RECORDS SUPPLIED below:
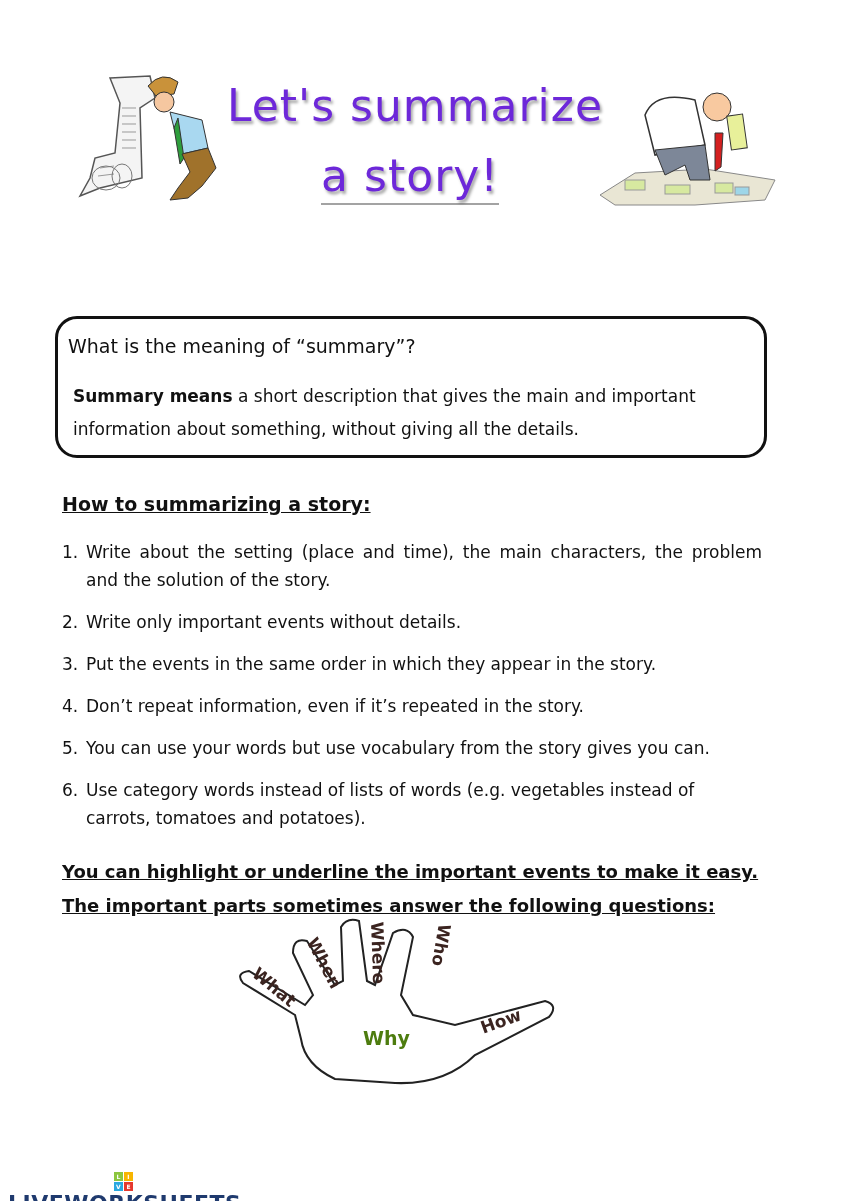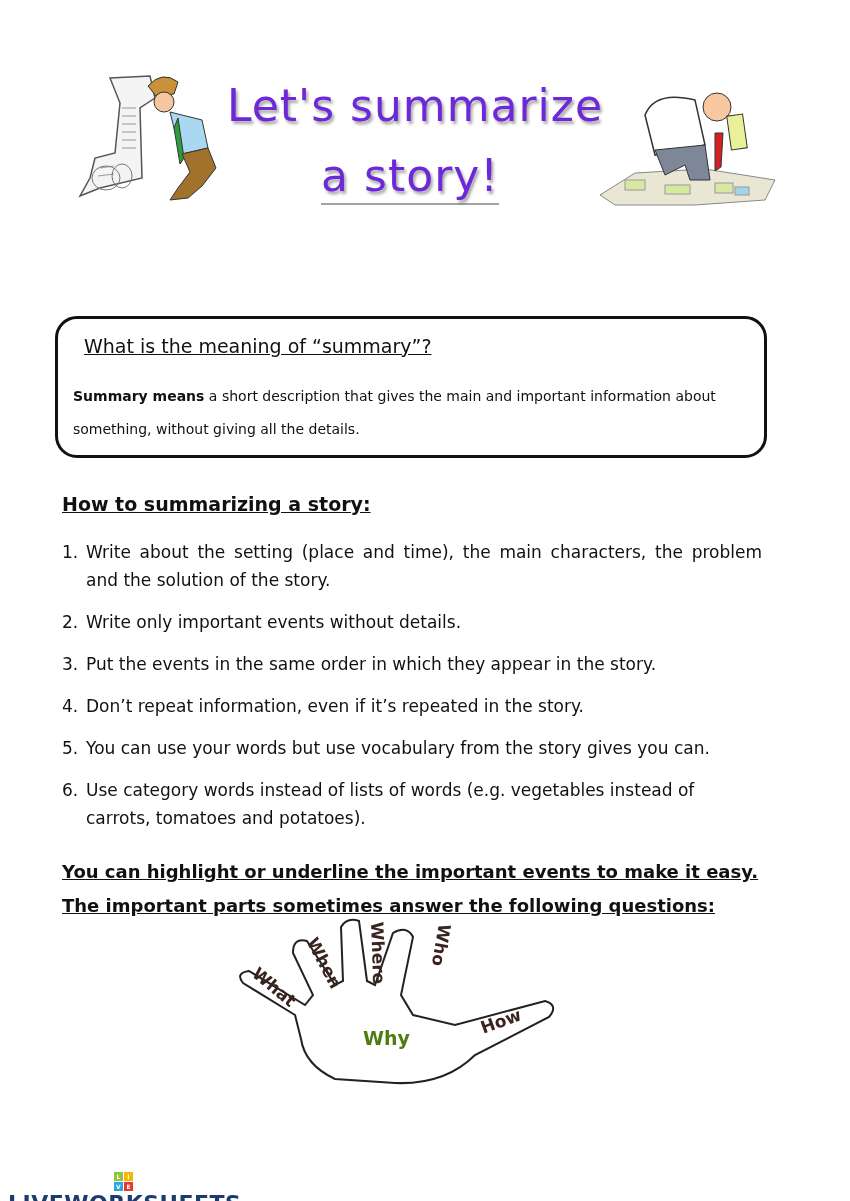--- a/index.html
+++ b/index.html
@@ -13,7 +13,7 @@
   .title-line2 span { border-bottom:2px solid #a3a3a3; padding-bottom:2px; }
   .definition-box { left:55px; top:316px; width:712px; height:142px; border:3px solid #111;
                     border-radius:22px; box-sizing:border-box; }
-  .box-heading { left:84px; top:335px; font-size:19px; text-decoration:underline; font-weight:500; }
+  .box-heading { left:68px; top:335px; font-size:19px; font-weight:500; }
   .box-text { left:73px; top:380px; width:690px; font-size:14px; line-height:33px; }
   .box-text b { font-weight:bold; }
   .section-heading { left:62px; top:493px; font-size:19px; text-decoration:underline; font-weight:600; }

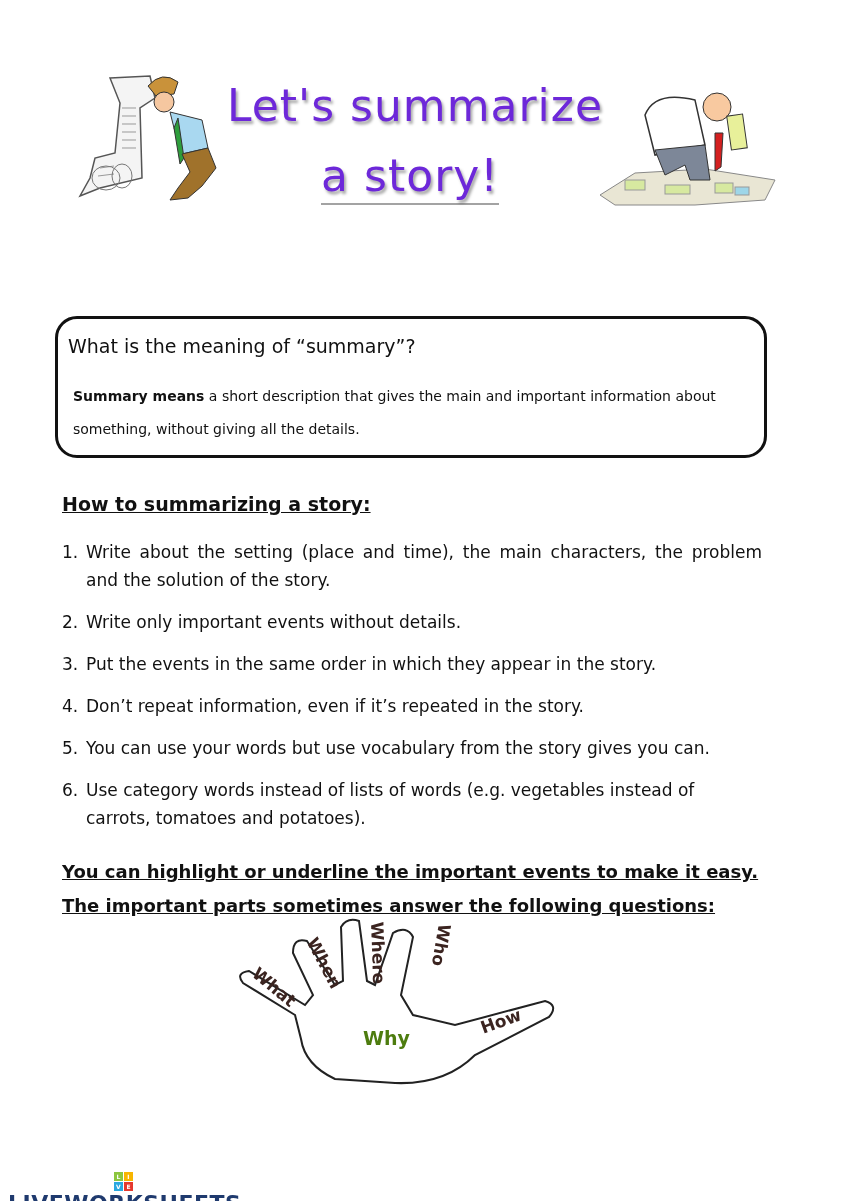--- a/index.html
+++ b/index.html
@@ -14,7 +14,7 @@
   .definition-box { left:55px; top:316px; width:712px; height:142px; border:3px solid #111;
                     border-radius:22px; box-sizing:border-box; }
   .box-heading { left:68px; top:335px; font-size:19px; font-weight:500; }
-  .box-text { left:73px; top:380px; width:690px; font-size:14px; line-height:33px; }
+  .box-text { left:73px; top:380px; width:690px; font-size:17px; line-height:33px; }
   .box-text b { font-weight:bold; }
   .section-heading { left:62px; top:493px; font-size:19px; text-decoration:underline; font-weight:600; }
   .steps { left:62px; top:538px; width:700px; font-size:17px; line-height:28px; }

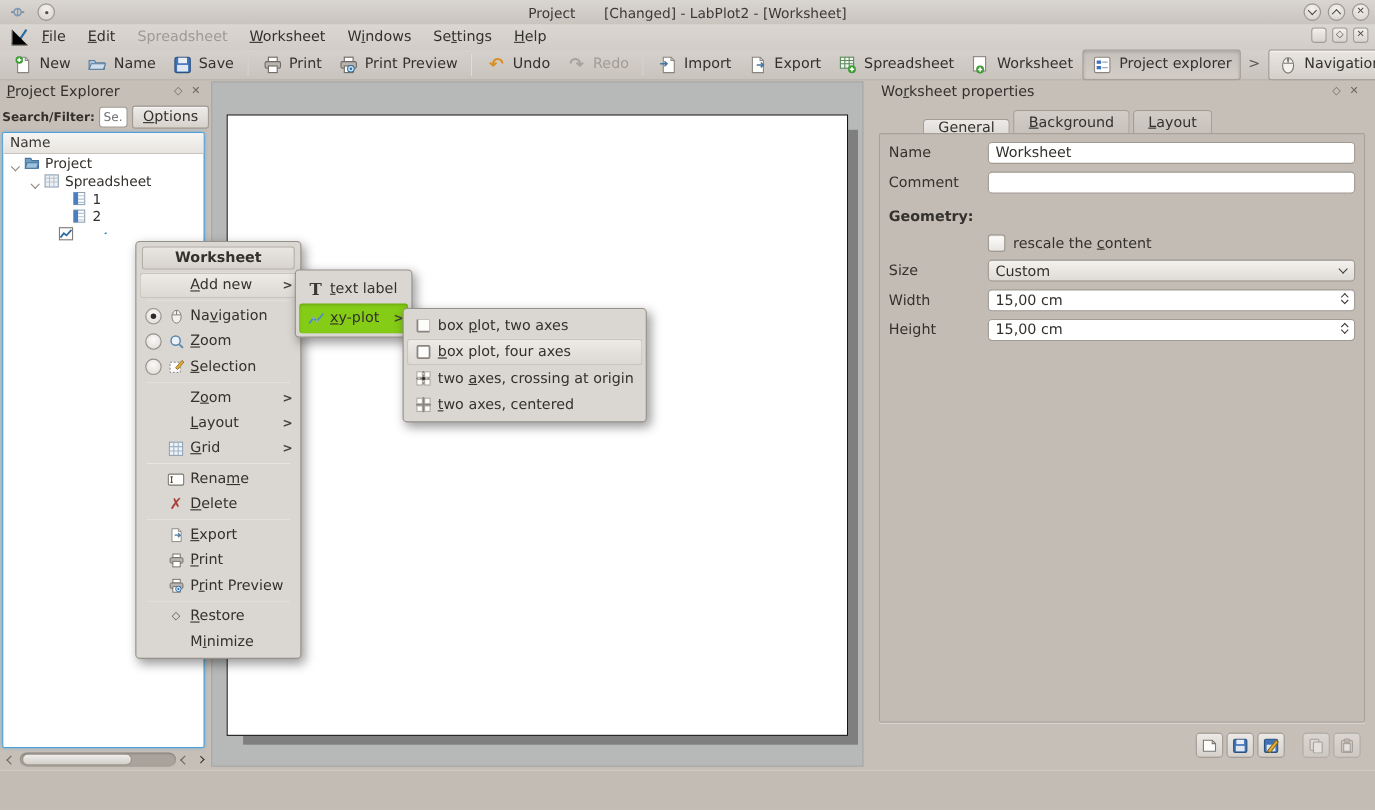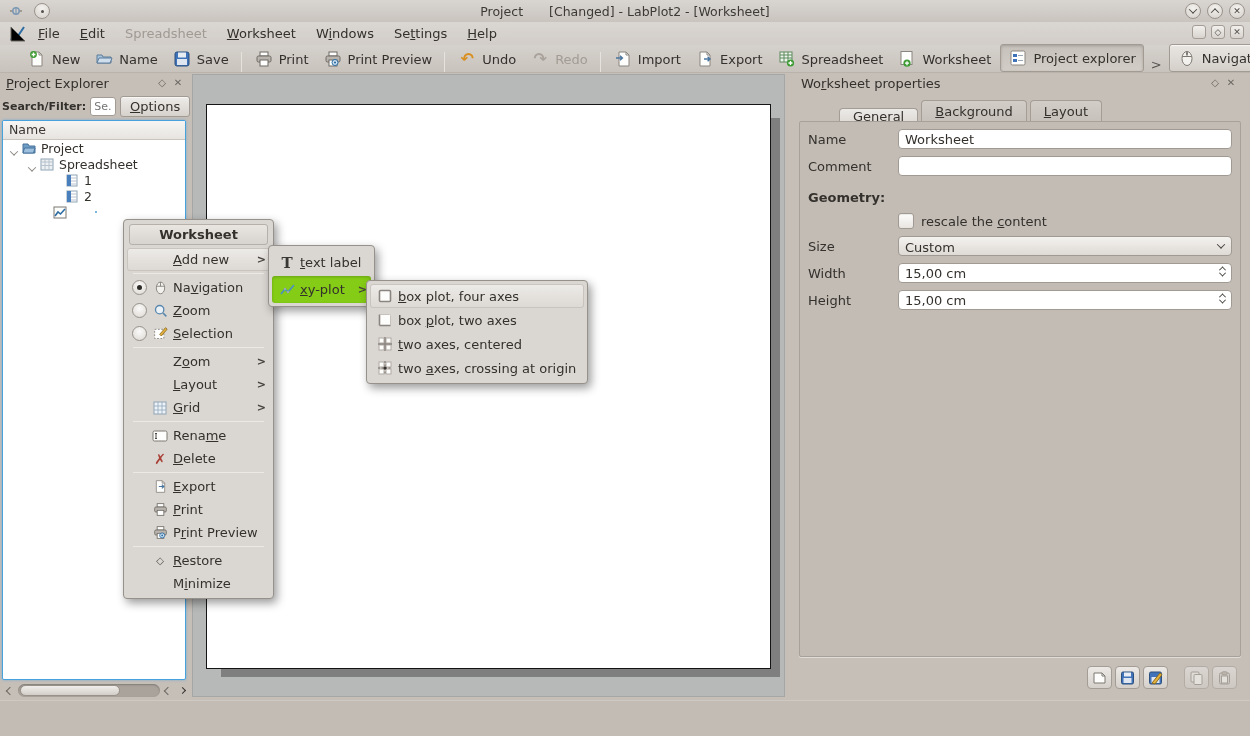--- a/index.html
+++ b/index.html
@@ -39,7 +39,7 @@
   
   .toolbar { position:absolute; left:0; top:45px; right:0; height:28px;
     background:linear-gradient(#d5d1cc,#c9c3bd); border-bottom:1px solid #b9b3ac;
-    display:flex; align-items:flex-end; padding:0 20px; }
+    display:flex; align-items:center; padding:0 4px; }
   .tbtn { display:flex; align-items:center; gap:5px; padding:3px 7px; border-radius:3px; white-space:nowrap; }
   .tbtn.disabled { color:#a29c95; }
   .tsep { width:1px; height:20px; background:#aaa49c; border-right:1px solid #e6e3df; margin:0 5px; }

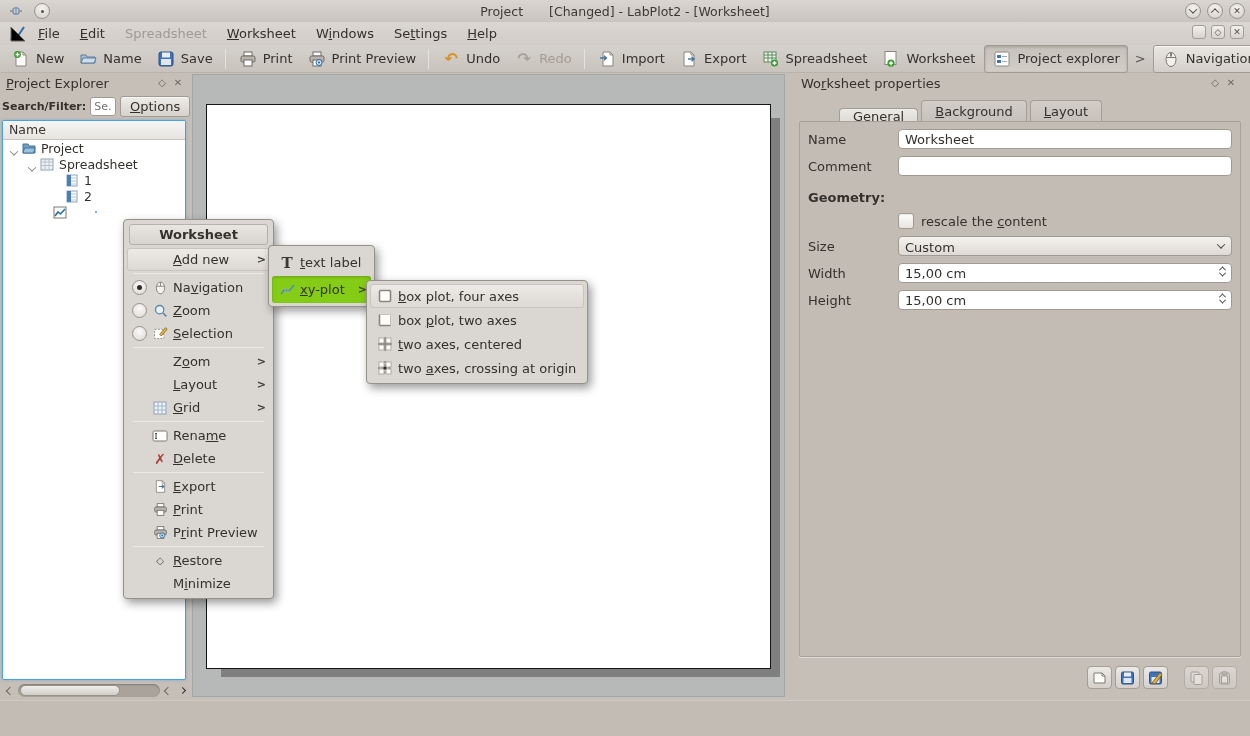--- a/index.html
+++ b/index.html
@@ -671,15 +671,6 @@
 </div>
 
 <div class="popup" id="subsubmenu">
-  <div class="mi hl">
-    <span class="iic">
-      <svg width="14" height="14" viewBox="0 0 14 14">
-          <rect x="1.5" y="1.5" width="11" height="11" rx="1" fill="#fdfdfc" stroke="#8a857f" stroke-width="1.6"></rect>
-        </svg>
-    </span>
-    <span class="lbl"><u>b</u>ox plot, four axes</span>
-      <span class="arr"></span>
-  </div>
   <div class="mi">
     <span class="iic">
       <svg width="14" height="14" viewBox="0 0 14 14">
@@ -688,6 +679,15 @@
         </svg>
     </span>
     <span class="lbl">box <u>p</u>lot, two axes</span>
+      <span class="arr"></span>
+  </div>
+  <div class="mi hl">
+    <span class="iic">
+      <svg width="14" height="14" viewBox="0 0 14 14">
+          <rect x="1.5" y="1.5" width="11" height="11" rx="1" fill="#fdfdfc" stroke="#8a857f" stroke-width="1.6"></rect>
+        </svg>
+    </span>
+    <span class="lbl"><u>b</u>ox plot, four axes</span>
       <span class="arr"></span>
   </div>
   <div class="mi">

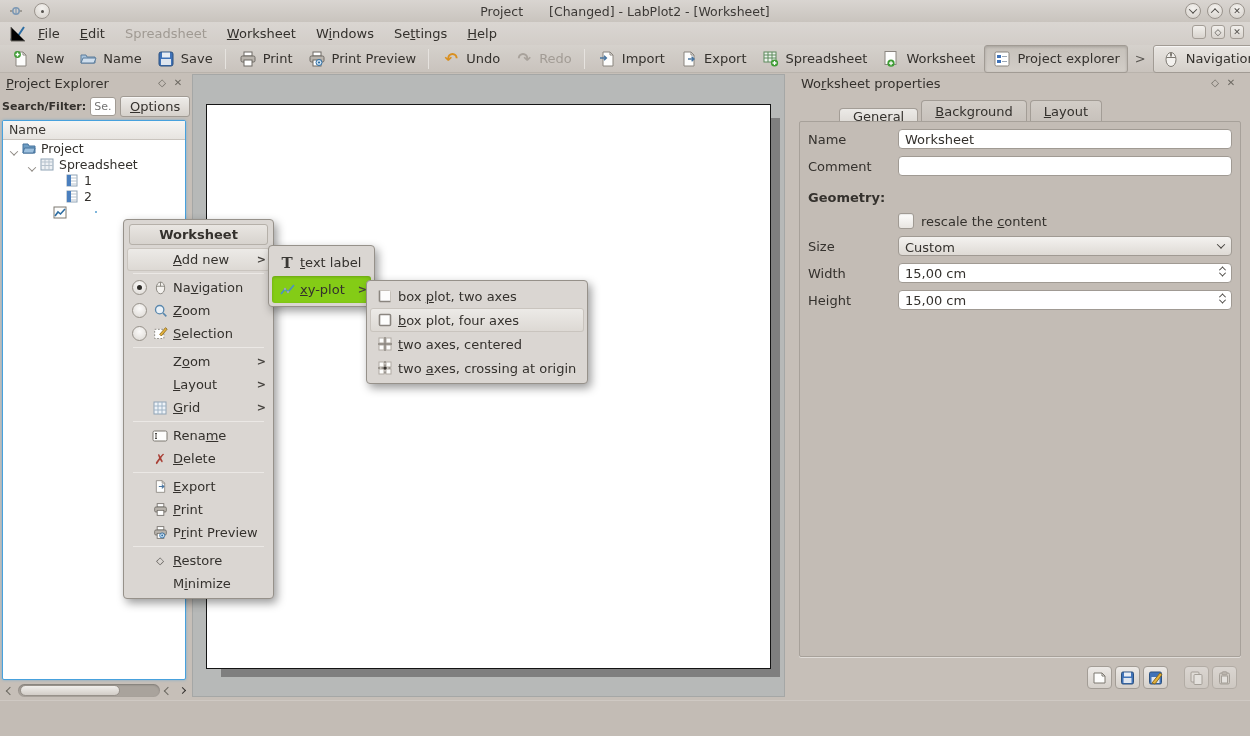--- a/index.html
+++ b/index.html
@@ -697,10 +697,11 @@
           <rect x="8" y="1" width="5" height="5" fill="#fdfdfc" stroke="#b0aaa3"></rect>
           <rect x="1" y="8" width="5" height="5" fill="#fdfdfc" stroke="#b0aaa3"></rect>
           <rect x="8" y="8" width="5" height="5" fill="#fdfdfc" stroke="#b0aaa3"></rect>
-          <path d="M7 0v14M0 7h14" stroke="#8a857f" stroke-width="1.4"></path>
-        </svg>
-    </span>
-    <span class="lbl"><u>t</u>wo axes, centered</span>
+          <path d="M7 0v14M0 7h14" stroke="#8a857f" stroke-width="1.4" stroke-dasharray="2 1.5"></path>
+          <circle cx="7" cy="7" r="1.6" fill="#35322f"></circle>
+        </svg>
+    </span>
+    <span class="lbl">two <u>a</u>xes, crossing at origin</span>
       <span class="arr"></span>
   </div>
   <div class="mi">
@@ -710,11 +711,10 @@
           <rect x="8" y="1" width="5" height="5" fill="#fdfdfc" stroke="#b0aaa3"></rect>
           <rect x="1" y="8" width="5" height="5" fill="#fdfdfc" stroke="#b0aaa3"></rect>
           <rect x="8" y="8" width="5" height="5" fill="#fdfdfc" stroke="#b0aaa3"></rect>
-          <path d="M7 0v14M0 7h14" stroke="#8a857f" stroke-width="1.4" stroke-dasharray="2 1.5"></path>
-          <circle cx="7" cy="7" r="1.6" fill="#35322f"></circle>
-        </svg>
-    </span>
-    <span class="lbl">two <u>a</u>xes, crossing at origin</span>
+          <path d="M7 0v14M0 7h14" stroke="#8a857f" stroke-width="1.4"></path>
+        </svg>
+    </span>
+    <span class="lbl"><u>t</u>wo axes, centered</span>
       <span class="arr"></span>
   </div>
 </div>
End of RECORDS SUPPLIED.
EXERCISE GOAL
Omit the pictures, then give every record back exactly as it stands.

SOLUTION
--- a/index.html
+++ b/index.html
@@ -13,7 +13,7 @@
   .title-line2 span { border-bottom:2px solid #a3a3a3; padding-bottom:2px; }
   .definition-box { left:55px; top:316px; width:712px; height:142px; border:3px solid #111;
                     border-radius:22px; box-sizing:border-box; }
-  .box-heading { left:84px; top:335px; font-size:19px; text-decoration:underline; font-weight:500; }
+  .box-heading { left:68px; top:335px; font-size:19px; font-weight:500; }
   .box-text { left:73px; top:380px; width:690px; font-size:14px; line-height:33px; }
   .box-text b { font-weight:bold; }
   .section-heading { left:62px; top:493px; font-size:19px; text-decoration:underline; font-weight:600; }

--- a/index.html
+++ b/index.html
@@ -14,7 +14,7 @@
   .definition-box { left:55px; top:316px; width:712px; height:142px; border:3px solid #111;
                     border-radius:22px; box-sizing:border-box; }
   .box-heading { left:68px; top:335px; font-size:19px; font-weight:500; }
-  .box-text { left:73px; top:380px; width:690px; font-size:14px; line-height:33px; }
+  .box-text { left:73px; top:380px; width:690px; font-size:17px; line-height:33px; }
   .box-text b { font-weight:bold; }
   .section-heading { left:62px; top:493px; font-size:19px; text-decoration:underline; font-weight:600; }
   .steps { left:62px; top:538px; width:700px; font-size:17px; line-height:28px; }

--- a/index.html
+++ b/index.html
@@ -39,7 +39,7 @@
   
   .toolbar { position:absolute; left:0; top:45px; right:0; height:28px;
     background:linear-gradient(#d5d1cc,#c9c3bd); border-bottom:1px solid #b9b3ac;
-    display:flex; align-items:flex-end; padding:0 20px; }
+    display:flex; align-items:center; padding:0 4px; }
   .tbtn { display:flex; align-items:center; gap:5px; padding:3px 7px; border-radius:3px; white-space:nowrap; }
   .tbtn.disabled { color:#a29c95; }
   .tsep { width:1px; height:20px; background:#aaa49c; border-right:1px solid #e6e3df; margin:0 5px; }

--- a/index.html
+++ b/index.html
@@ -671,15 +671,6 @@
 </div>
 
 <div class="popup" id="subsubmenu">
-  <div class="mi hl">
-    <span class="iic">
-      <svg width="14" height="14" viewBox="0 0 14 14">
-          <rect x="1.5" y="1.5" width="11" height="11" rx="1" fill="#fdfdfc" stroke="#8a857f" stroke-width="1.6"></rect>
-        </svg>
-    </span>
-    <span class="lbl"><u>b</u>ox plot, four axes</span>
-      <span class="arr"></span>
-  </div>
   <div class="mi">
     <span class="iic">
       <svg width="14" height="14" viewBox="0 0 14 14">
@@ -688,6 +679,15 @@
         </svg>
     </span>
     <span class="lbl">box <u>p</u>lot, two axes</span>
+      <span class="arr"></span>
+  </div>
+  <div class="mi hl">
+    <span class="iic">
+      <svg width="14" height="14" viewBox="0 0 14 14">
+          <rect x="1.5" y="1.5" width="11" height="11" rx="1" fill="#fdfdfc" stroke="#8a857f" stroke-width="1.6"></rect>
+        </svg>
+    </span>
+    <span class="lbl"><u>b</u>ox plot, four axes</span>
       <span class="arr"></span>
   </div>
   <div class="mi">

--- a/index.html
+++ b/index.html
@@ -697,10 +697,11 @@
           <rect x="8" y="1" width="5" height="5" fill="#fdfdfc" stroke="#b0aaa3"></rect>
           <rect x="1" y="8" width="5" height="5" fill="#fdfdfc" stroke="#b0aaa3"></rect>
           <rect x="8" y="8" width="5" height="5" fill="#fdfdfc" stroke="#b0aaa3"></rect>
-          <path d="M7 0v14M0 7h14" stroke="#8a857f" stroke-width="1.4"></path>
-        </svg>
-    </span>
-    <span class="lbl"><u>t</u>wo axes, centered</span>
+          <path d="M7 0v14M0 7h14" stroke="#8a857f" stroke-width="1.4" stroke-dasharray="2 1.5"></path>
+          <circle cx="7" cy="7" r="1.6" fill="#35322f"></circle>
+        </svg>
+    </span>
+    <span class="lbl">two <u>a</u>xes, crossing at origin</span>
       <span class="arr"></span>
   </div>
   <div class="mi">
@@ -710,11 +711,10 @@
           <rect x="8" y="1" width="5" height="5" fill="#fdfdfc" stroke="#b0aaa3"></rect>
           <rect x="1" y="8" width="5" height="5" fill="#fdfdfc" stroke="#b0aaa3"></rect>
           <rect x="8" y="8" width="5" height="5" fill="#fdfdfc" stroke="#b0aaa3"></rect>
-          <path d="M7 0v14M0 7h14" stroke="#8a857f" stroke-width="1.4" stroke-dasharray="2 1.5"></path>
-          <circle cx="7" cy="7" r="1.6" fill="#35322f"></circle>
-        </svg>
-    </span>
-    <span class="lbl">two <u>a</u>xes, crossing at origin</span>
+          <path d="M7 0v14M0 7h14" stroke="#8a857f" stroke-width="1.4"></path>
+        </svg>
+    </span>
+    <span class="lbl"><u>t</u>wo axes, centered</span>
       <span class="arr"></span>
   </div>
 </div>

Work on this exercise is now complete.